Content starts

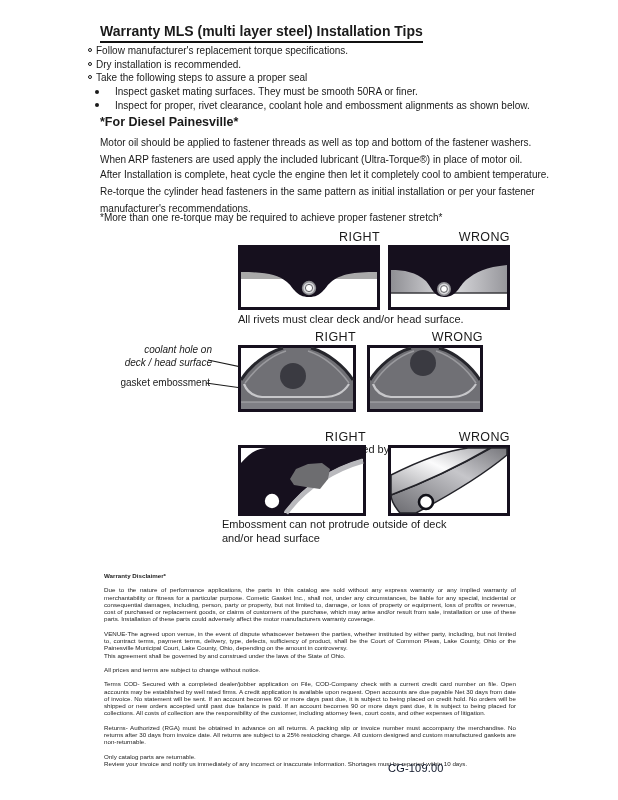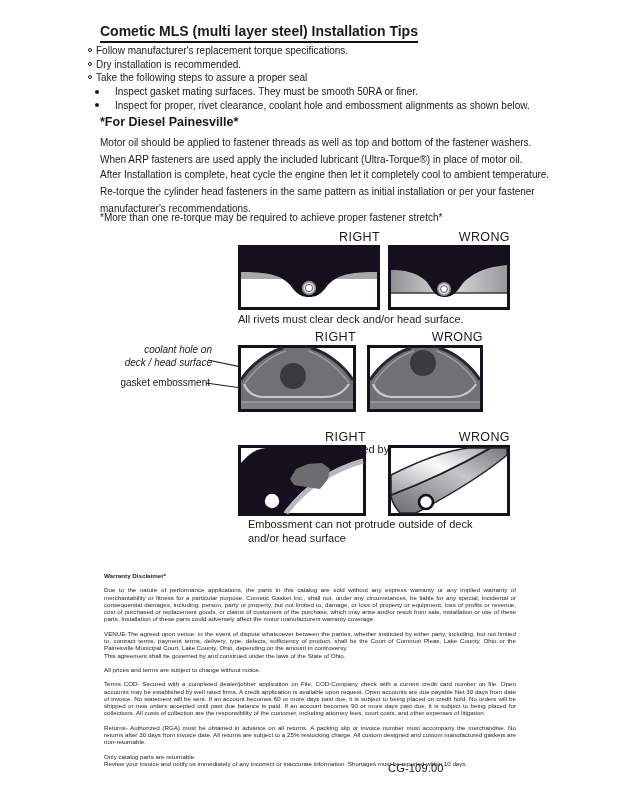--- a/index.html
+++ b/index.html
@@ -75,7 +75,7 @@
 
 <div class="page">
 
-  <div class="title">Cometic MLS (multi layer steel) Installation Tips</div>
+  <div class="title">Warranty MLS (multi layer steel) Installation Tips</div>
 
   <div class="bullets">
     <div class="bullet-row">

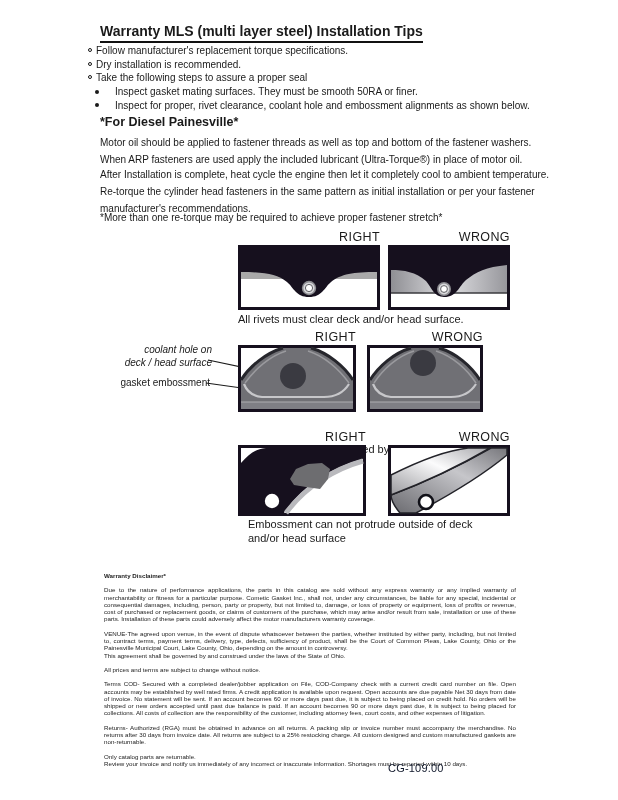--- a/index.html
+++ b/index.html
@@ -49,7 +49,7 @@
   .caption { position:absolute; font-size:11px; color:#1a1a1a; }
   .cap-r1 { left:238px; top:313px; }
   .cap-r2 { left:240px; top:414px;margin-top:29px; }
-  .cap-r3 { left:248px; top:518px; line-height:13.5px; }
+  .cap-r3 { left:222px; top:518px; line-height:13.5px; }
 
   .coolant-label {
     position:absolute; left:95px; top:344px; width:117px; text-align:right;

Content ends

- WHAT IS NEEDED: The answer should consist of all the records, duplicated exactly, with no images included.

- OUTPUT:
--- a/index.html
+++ b/index.html
@@ -75,7 +75,7 @@
 
 <div class="page">
 
-  <div class="title">Cometic MLS (multi layer steel) Installation Tips</div>
+  <div class="title">Warranty MLS (multi layer steel) Installation Tips</div>
 
   <div class="bullets">
     <div class="bullet-row">

--- a/index.html
+++ b/index.html
@@ -49,7 +49,7 @@
   .caption { position:absolute; font-size:11px; color:#1a1a1a; }
   .cap-r1 { left:238px; top:313px; }
   .cap-r2 { left:240px; top:414px;margin-top:29px; }
-  .cap-r3 { left:248px; top:518px; line-height:13.5px; }
+  .cap-r3 { left:222px; top:518px; line-height:13.5px; }
 
   .coolant-label {
     position:absolute; left:95px; top:344px; width:117px; text-align:right;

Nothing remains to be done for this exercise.